Short-term capital gains tax – If you sell stocks for gains within 24 months of acquiring them, the gains will be added to your taxable income and taxed based on your income tax slab.

How to calculate Capital gains on Foreign Shares?

As an Indian investor in US stocks, you will be subject to two types of taxation events:

Taxes on investment gains: You will be taxed on investment gains in India but not in the US. The tax amount payable in India is dependent on the length of the investment holding period. If the investment is held for more than 24 months, the gain will be classified as a long-term capital gain and will be subject to a tax rate of 20% with an indexation benefit.
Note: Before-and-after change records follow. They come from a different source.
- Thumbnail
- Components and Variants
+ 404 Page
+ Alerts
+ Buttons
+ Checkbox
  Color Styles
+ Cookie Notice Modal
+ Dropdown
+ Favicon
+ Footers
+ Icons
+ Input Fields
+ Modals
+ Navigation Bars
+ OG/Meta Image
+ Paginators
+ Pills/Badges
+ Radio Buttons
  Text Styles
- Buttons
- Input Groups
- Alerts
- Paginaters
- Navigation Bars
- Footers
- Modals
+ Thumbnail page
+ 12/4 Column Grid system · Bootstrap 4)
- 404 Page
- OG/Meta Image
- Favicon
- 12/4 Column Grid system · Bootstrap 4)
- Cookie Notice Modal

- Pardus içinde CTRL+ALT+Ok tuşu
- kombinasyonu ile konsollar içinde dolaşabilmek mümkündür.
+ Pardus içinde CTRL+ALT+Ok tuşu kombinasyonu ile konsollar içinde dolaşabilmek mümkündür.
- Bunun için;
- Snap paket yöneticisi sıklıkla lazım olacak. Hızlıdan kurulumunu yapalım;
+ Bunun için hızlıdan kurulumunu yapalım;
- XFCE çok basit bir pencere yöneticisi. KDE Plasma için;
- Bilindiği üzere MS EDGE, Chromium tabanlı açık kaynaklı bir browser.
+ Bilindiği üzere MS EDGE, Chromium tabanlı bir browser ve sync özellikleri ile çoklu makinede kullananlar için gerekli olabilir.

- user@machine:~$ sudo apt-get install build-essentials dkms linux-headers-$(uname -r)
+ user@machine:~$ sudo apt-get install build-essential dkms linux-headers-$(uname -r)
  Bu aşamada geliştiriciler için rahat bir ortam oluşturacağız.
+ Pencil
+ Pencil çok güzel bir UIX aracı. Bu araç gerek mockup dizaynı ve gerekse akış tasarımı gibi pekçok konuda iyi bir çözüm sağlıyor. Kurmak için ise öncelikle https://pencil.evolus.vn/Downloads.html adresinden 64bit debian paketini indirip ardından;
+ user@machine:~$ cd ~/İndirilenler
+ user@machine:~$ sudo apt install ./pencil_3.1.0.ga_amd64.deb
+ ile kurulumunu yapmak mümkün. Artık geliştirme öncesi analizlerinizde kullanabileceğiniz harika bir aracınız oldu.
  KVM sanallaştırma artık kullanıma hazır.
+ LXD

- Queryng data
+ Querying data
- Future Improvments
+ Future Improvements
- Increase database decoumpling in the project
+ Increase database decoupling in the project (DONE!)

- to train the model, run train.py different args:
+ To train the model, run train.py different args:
If the investment is held for less than 24 months, the gain will be classified as a short-term capital gain and taxed according to the investor’s income tax slab.

Taxes on dividends: Unlike investment gains, dividends earned will be taxed in the US at a flat rate of 25%. However, India and the US have a Double Taxation Avoidance Agreement (DTAA) in place, allowing taxpayers to offset the income tax already paid in the US. The 25% tax paid in the US is made available as a Foreign Tax Credit, which can be used to offset the income tax payable in India.

What tax documents are required for investing in US Stocks from India?

If you have direct investments in US stocks, you must file the ITR 2 or ITR 3 form for tax purposes depending on your other income details and income source.

You will also need to fill in several schedules, including:

  • Capital Gains: If you sold or transferred any shares during the year.
  • Other Income: If you earned any dividend or interest income.
  • Form 67: To claim tax credit for taxes paid on foreign dividends.
  • Schedule FA: If you are a Resident and Ordinarily Resident and hold foreign shares/securities, whether sold or not.
  • Schedule AL: If your total income exceeds Rs. 50 lakhs, you need to provide details of your assets and liabilities.
  • Schedule FSI: If you earned income from outside India, such as gains from shares, dividends, or interest, you could claim credit for any taxes paid.
  • Schedule TR: If you claimed a tax credit in earlier years, you need to provide details of tax refunds regarding tax claimed as a credit.